David Fitzsimmons, the Arizona Star
Another New Chapter in America’s Leadership on Climate Change?
Tuesday, February 5, 2013
If you take into account the context of the hope and excitement that abounded among liberals in 2008 and contrast it with the tepid and sometimes downright silly policies put forward by the Obama administration thereafter, his most recent inaugural address should net little more than a raised eyebrow. However, I’m still getting pictures in my Facebook feed of a stunning and picturesque Obama coupled with strong words of climate change action. “My presidency will mark a new chapter in America’s leadership on climate change … ”

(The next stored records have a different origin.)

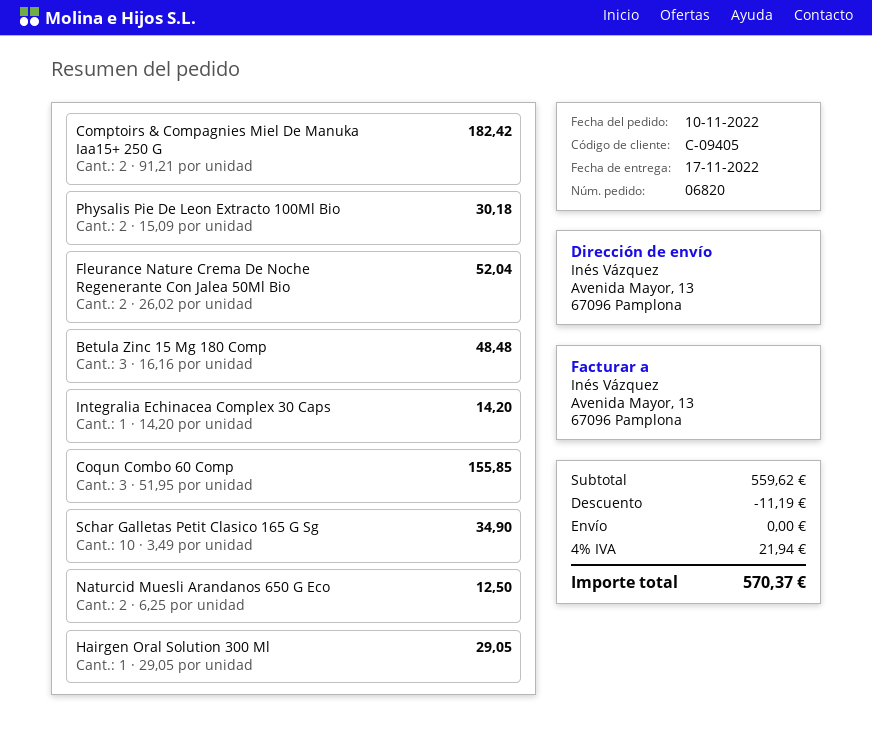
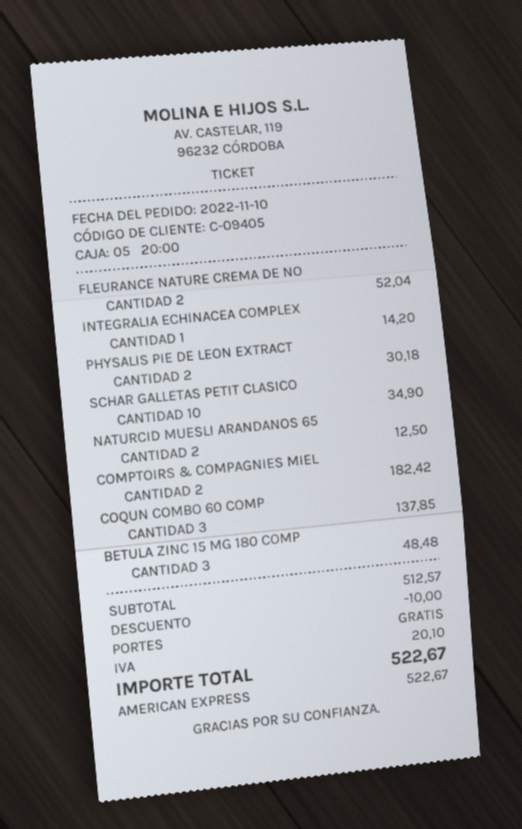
Coqun Combo 60 Comp: 3 for 155.85 -> 3 for 137.85
Hairgen Oral Solution 300 Ml: 1 for 29.05 -> none
subtotal: 559.62 -> 512.57
discount: 11.19 -> 10.00
tax: 21.94 -> 20.10
total: 570.37 -> 522.67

Oh, wait, I’m getting my dates and events mixed up. That’s what the then president-elect said in mid-November 2008 at Arnold Schwarzenegger’s Governors’ Global Climate Summit, when Obama took the initiative to send a special video message to all attendees, reassuring us that something would happen on this “urgent” issue. Back to the present.
Major energy and climate change issues are most likely headed down the wrong track. In 2012 the administration did put CO2 limits on new construction of power plants, effectively putting the kibosh on new coal plants, the dirtiest direct emitters in terms of greenhouse gases.
But that’s only half the story. Coal was already on the downhill due to market forces making natural gas cheaper, particularly because of the new natural gas “fracking” methods that have resulted in an oversupply and rock-bottom prices. Natural gas power plants emit less CO2 per unit of electricity generated, so are not covered by the recent regulation. Now there’s even talk of the United States exporting the “bounty” of natural gas, with energy companies grinning big at the prospect of selling to China and India.
There’s already a huge concern over these new fracking methods polluting groundwater, mentioned but sometimes glossed over by the Environmental Protection Agency. Perhaps more importantly, drilling a fracking well is not the easiest thing to do with a perfect seal, and most gas wells leak over time. Methane, the major component of natural gas, is an even stronger greenhouse gas than CO2, at least 23 times more powerful.
Some quick finger-tapping on your calculator can show you that all it takes is a tiny percentage leak in each natural gas well to make the greenhouse effect from natural gas worse than coal. Adding to that theoretical danger is actual recent data reported in the scientific journal Nature that points to leakage rates of up to 9% in some gas wells. But Obama’s recent regulation only restricts the burning that takes place at the power plant, not the leakage that goes into the air from the gas well.
So, while natural gas gets a VIP pass to make electricity and maybe even export to other countries, it’s perhaps the worst fuel to be using if you, like Obama just said a few days ago, are worried that failure on effective climate-change action would “betray our children and future generations.”
I don’t want to be a traitor to our future generations, so it’s important to know what we need and what we don’t. We need more wind, solar, and geothermal generation, which are getting cheaper by the year, but subject to topsy-turvy Washington politics and Solyndra scare stories. We need a tax on greenhouse gases at the source, including leakage potential.
Perhaps most importantly, we need to address our need to use less energy (which also means buying less stuff), including the problem of greater consumption cancelling out increased energy efficiency. Smart actions on these matters could result in economic growth – if we can keep Exxon, TransCanada, Koch Industries and others from dipping their fingers in the policy pie.
I couldn’t clearly parse that message out of Obama’s vague references to climate change and “technology,” which could include natural gas fracking and Canadian tar-sands oil just as easily as wind power and rooftop solar. I hope we get to see smarter and greener solutions in the next four years.
Quentin Gee is a graduate student at UCSB, and a teaching associate and assistant for the University’s Environmental Studies Program and Philosophy Department.